TASK STATEMENT: Copy each line below exactly as it appears. Pictures are to be omitted.

Records from a data source
:::::

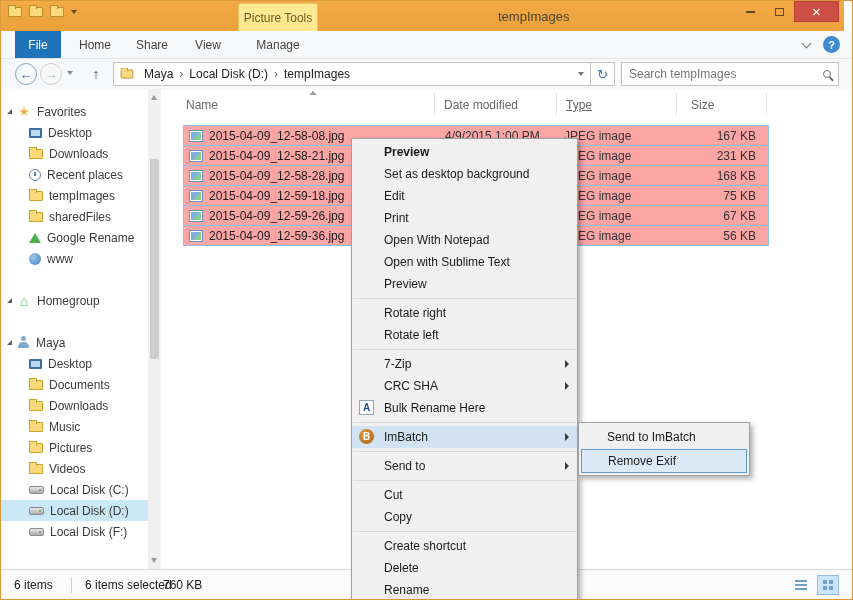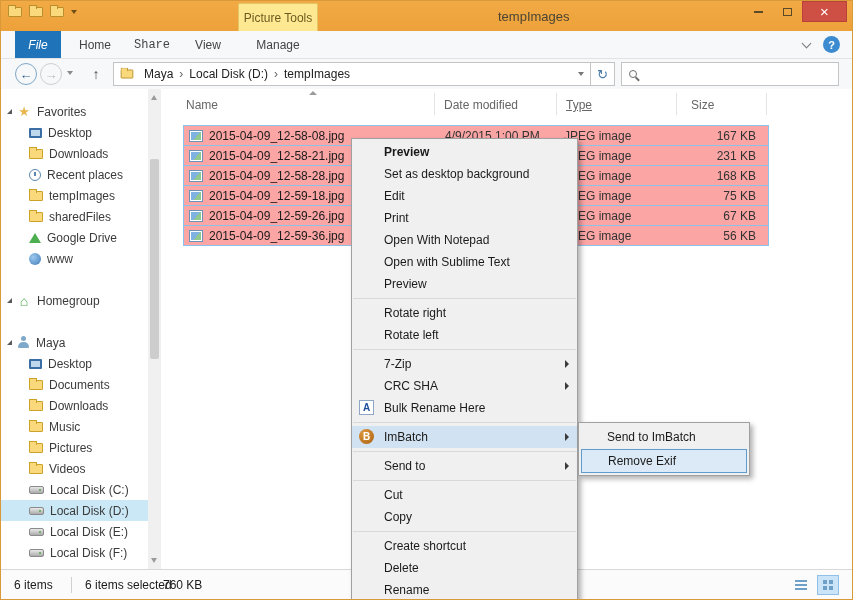"Picture Tools" .titlebar { right: 0 -> 8px }
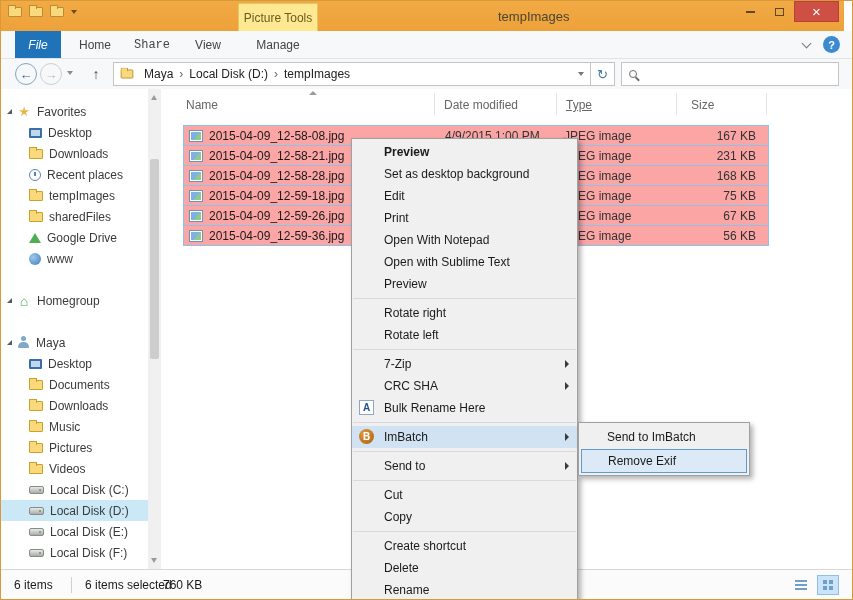"File" .rtab.file { font-style: italic -> none }
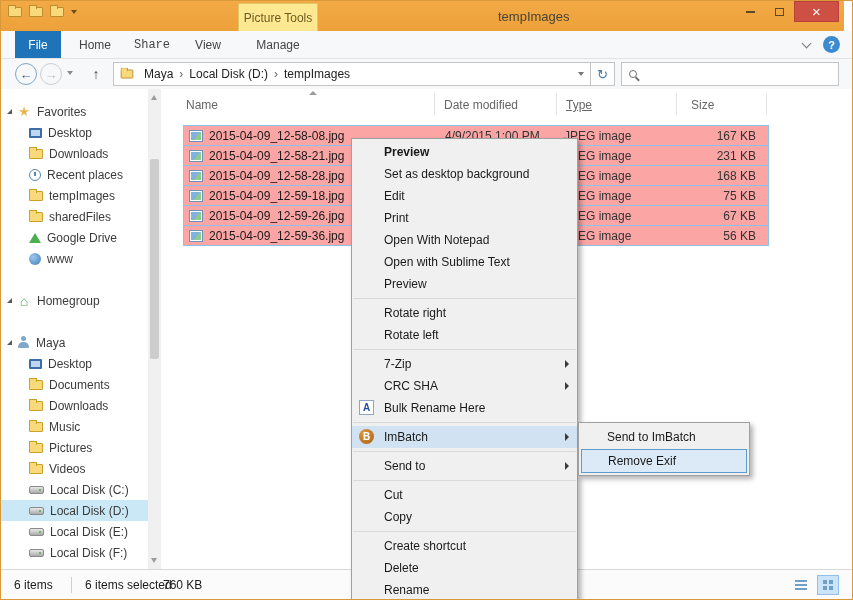"Share" .rtab.share { font-family: Liberation Mono, monospace -> none }
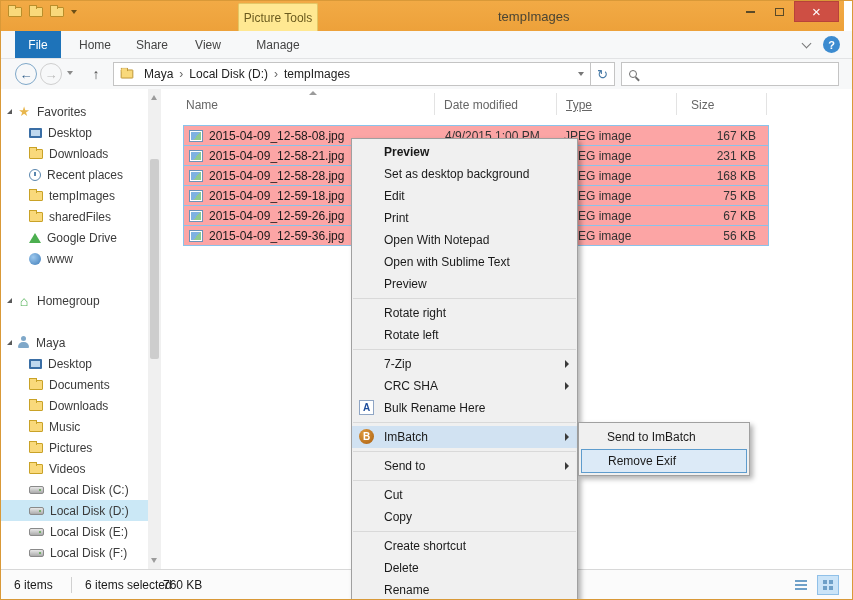"Search tempImages" input { html: none -> <input> }
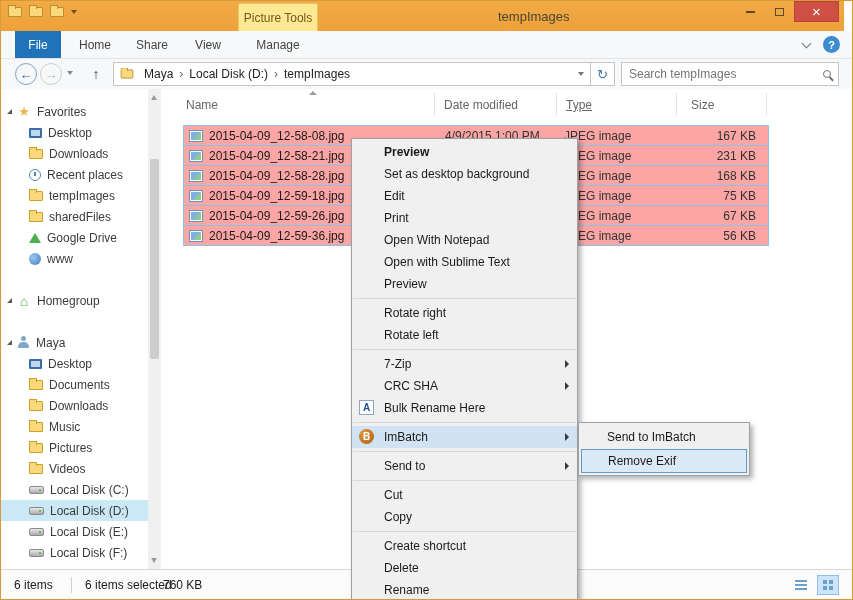"Google Drive" span { text: Drive -> Rename }
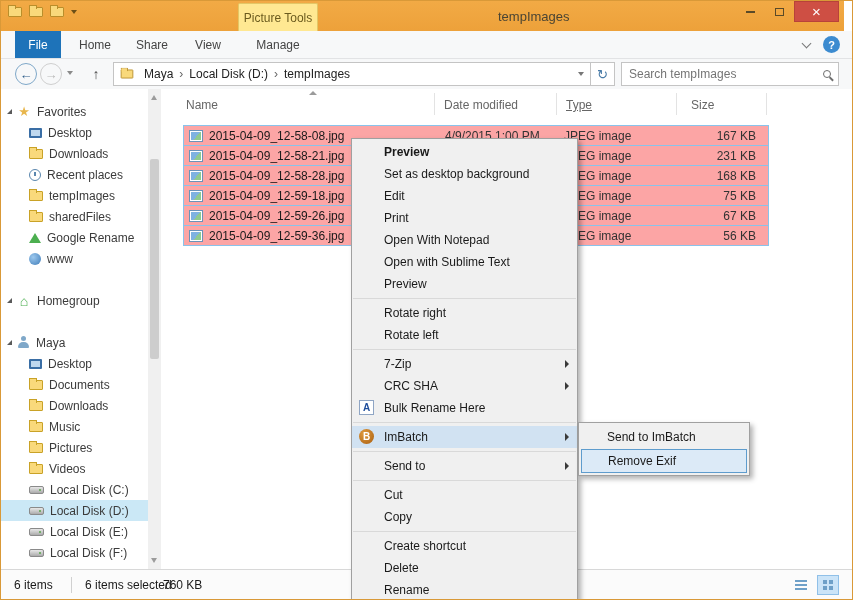"Local Disk (E:)" div.sb-item { html: <div> <span></span> <span>Local Disk (E:)</span> </div> -> none }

:::::

OUTPUT:
"Picture Tools" .titlebar { right: 0 -> 8px }
"File" .rtab.file { font-style: italic -> none }
"Share" .rtab.share { font-family: Liberation Mono, monospace -> none }
"Search tempImages" input { html: none -> <input> }
"Google Drive" span { text: Drive -> Rename }
"Local Disk (E:)" div.sb-item { html: <div> <span></span> <span>Local Disk (E:)</span> </div> -> none }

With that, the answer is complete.